Hi,
I have done the question on the picture attached
I don't believe it could be the correct answer, can someone help me please
Thanks
$\displaystyle V = \pi \int_0^3 (x^2+4x)^2 \, dx
$
$\displaystyle V = \pi \int_0^3 x^4 + 8x^3 + 16x^2 \, dx
$
$\displaystyle V = \pi \left[\frac{x^5}{5} + 2x^4 + \frac{16x^3}{3}\right]_0^3
$
$\displaystyle V = \pi \left[\frac{3^5}{5} + 2 \cdot 3^4 + \frac{16 \cdot 3^3}{3}\right]
$
$\displaystyle V = \frac{1773\pi}{5} \approx 1114$
Hi wolfhound.
It always helps to understand how the situation looks on a diagram.
The volume of revolution is the sum of the areas of a series of "wafer-thin" discs (an "infinite" sum of them, evaluated as their widths "deta-x" goes to zero).
The radius of the discs in this case is f(x) because the curve is being rotated around the x-axis.
the area of a disc is $\displaystyle {\pi}r^2={\pi}[f(x)]^2$
All of these disc areas are integrated from x=0 to x=3.

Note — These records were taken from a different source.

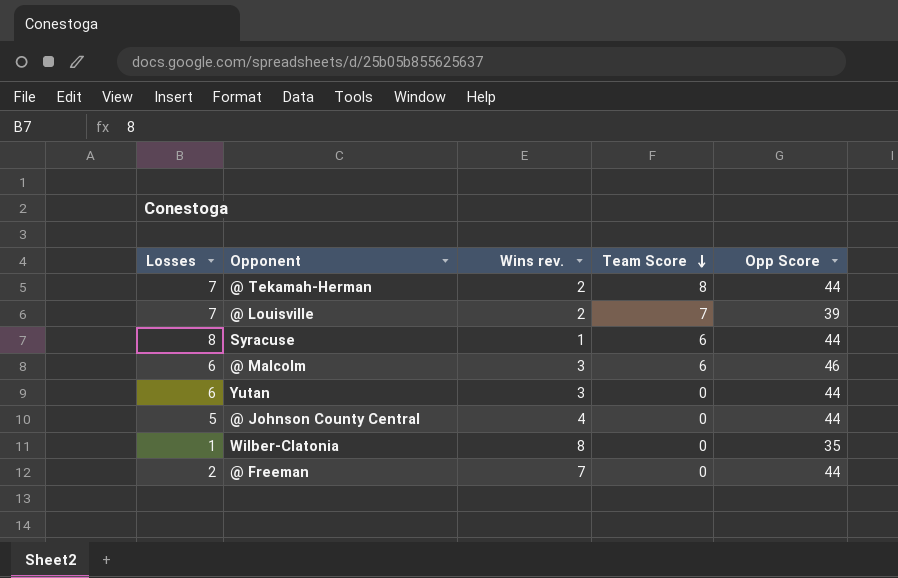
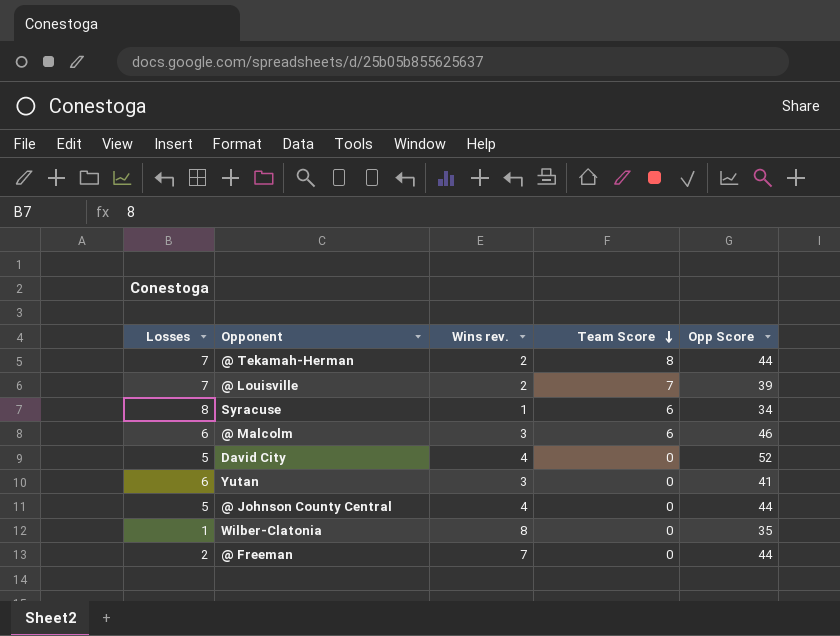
Syracuse | Opp Score: 44 -> 34
row David City: none -> 5 | 4 | 0 | 52
Yutan | Opp Score: 44 -> 41

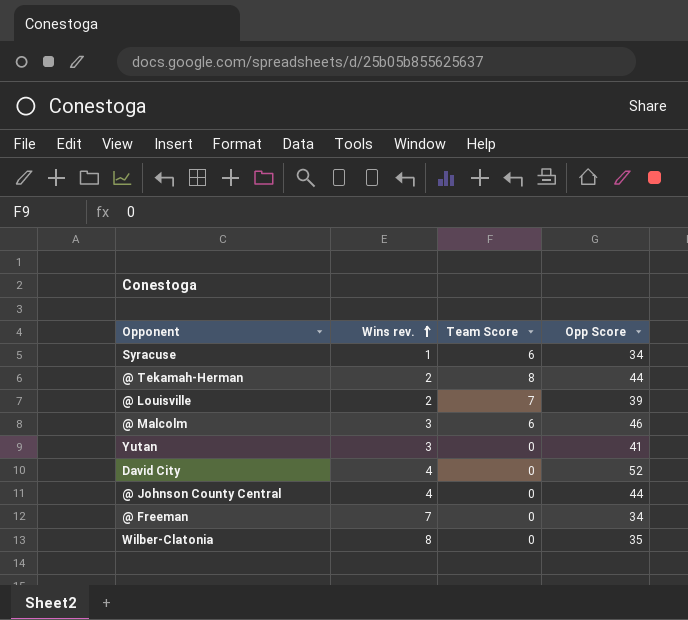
row order: Team Score descending -> Wins rev. ascending
column Losses | position: 1 -> none
@ Freeman | Opp Score: 44 -> 34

This gives the volume of revolution.
You need to get used to how to do this notationally,
as your written work needs to be redone.
$\displaystyle Disc\ area={\pi}\left(x^2+4x\right)^2={\pi}\left(x^4+8x^ 3+16x^2\right)$
Therefore, the volume of revolution is
$\displaystyle \int_{x=0}^{x=3}{\pi}\left(x^4+8x^3+16x^2\right)dx$
$\displaystyle ={\pi}\left[\frac{x^5}{5}+\frac{8x^4}{4}+\frac{16x^3}{3}\right]$ from x=0 to 3
I've shown the disc from an angle (hence it looks like an ellipse!)